Exercise
Copy each line of the listing that includes "style".

Records to process
══════════════════════════════
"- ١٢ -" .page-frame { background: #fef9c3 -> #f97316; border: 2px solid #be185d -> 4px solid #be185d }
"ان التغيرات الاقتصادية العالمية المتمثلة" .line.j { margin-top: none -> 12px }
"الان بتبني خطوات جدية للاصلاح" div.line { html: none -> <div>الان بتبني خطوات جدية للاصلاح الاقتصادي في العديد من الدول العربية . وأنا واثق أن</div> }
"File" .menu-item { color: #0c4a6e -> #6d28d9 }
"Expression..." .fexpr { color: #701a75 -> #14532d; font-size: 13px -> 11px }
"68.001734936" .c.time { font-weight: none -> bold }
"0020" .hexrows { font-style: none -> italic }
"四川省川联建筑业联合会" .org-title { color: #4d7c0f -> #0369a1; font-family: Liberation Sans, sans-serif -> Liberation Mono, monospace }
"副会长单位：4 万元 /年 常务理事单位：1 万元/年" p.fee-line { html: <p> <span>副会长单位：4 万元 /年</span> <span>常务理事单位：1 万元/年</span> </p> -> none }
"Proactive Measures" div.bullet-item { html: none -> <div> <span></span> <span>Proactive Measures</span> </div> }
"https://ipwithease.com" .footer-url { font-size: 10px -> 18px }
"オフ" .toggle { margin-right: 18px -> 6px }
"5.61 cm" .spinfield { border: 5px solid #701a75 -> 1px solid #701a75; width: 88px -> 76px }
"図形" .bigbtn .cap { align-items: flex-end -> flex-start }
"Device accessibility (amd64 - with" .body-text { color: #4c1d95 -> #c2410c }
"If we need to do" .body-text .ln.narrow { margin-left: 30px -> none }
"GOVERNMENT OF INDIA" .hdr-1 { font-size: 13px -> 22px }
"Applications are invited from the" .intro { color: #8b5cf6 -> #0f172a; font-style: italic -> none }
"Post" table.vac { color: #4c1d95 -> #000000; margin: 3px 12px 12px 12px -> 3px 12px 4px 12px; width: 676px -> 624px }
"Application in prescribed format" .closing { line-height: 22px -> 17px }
══════════════════════════════
Solved exercise
"0020" .hexrows { font-style: none -> italic }
"Applications are invited from the" .intro { color: #8b5cf6 -> #0f172a; font-style: italic -> none }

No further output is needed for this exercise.